**Records supplied:**
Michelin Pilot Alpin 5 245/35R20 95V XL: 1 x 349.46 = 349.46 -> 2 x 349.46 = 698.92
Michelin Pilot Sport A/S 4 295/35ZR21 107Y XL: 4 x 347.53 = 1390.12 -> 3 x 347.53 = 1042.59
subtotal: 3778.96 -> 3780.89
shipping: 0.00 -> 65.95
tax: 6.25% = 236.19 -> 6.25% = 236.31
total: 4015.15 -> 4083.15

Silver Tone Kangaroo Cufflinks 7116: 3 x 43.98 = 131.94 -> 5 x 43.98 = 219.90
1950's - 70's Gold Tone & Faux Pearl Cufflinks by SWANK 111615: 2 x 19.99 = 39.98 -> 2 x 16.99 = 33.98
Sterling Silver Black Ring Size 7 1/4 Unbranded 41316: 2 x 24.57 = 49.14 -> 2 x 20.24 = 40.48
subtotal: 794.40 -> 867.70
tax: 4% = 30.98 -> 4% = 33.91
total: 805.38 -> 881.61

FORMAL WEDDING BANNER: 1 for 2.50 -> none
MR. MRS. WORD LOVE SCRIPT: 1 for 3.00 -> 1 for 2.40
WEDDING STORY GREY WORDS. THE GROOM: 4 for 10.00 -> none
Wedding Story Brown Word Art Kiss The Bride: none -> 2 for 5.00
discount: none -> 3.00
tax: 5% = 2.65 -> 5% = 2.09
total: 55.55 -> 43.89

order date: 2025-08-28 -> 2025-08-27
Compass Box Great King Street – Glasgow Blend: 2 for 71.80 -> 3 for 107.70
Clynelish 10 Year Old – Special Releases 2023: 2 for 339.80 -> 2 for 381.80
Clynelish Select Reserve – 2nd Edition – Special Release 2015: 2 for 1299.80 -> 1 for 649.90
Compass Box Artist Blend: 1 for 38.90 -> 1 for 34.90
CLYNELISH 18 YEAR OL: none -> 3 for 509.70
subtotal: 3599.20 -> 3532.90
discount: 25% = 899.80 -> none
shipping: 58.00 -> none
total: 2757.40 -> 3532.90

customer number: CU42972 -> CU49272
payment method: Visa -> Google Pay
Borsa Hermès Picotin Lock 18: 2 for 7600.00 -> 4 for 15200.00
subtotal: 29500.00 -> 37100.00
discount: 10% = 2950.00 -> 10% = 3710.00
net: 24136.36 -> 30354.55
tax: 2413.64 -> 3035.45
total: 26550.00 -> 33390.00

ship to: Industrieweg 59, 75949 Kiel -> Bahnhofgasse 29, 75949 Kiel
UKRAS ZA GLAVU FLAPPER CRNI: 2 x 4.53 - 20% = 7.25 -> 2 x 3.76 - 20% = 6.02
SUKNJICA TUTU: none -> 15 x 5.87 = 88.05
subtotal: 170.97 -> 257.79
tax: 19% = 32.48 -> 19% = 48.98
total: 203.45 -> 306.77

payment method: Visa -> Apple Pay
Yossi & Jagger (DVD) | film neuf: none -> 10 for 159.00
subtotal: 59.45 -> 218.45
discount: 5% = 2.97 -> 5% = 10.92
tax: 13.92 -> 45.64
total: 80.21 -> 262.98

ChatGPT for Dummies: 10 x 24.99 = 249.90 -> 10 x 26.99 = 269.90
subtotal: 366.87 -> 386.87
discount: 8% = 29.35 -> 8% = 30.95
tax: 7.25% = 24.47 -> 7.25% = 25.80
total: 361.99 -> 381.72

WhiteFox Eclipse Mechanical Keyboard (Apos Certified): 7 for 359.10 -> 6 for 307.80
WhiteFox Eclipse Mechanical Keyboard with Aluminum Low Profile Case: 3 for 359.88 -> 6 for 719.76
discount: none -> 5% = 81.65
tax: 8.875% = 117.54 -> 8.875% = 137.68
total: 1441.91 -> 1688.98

**The problem:**
Search the data above for the string "Silver" and copy each line that has it.

**Answer space:**
Silver Tone Kangaroo Cufflinks 7116: 3 x 43.98 = 131.94 -> 5 x 43.98 = 219.90
Sterling Silver Black Ring Size 7 1/4 Unbranded 41316: 2 x 24.57 = 49.14 -> 2 x 20.24 = 40.48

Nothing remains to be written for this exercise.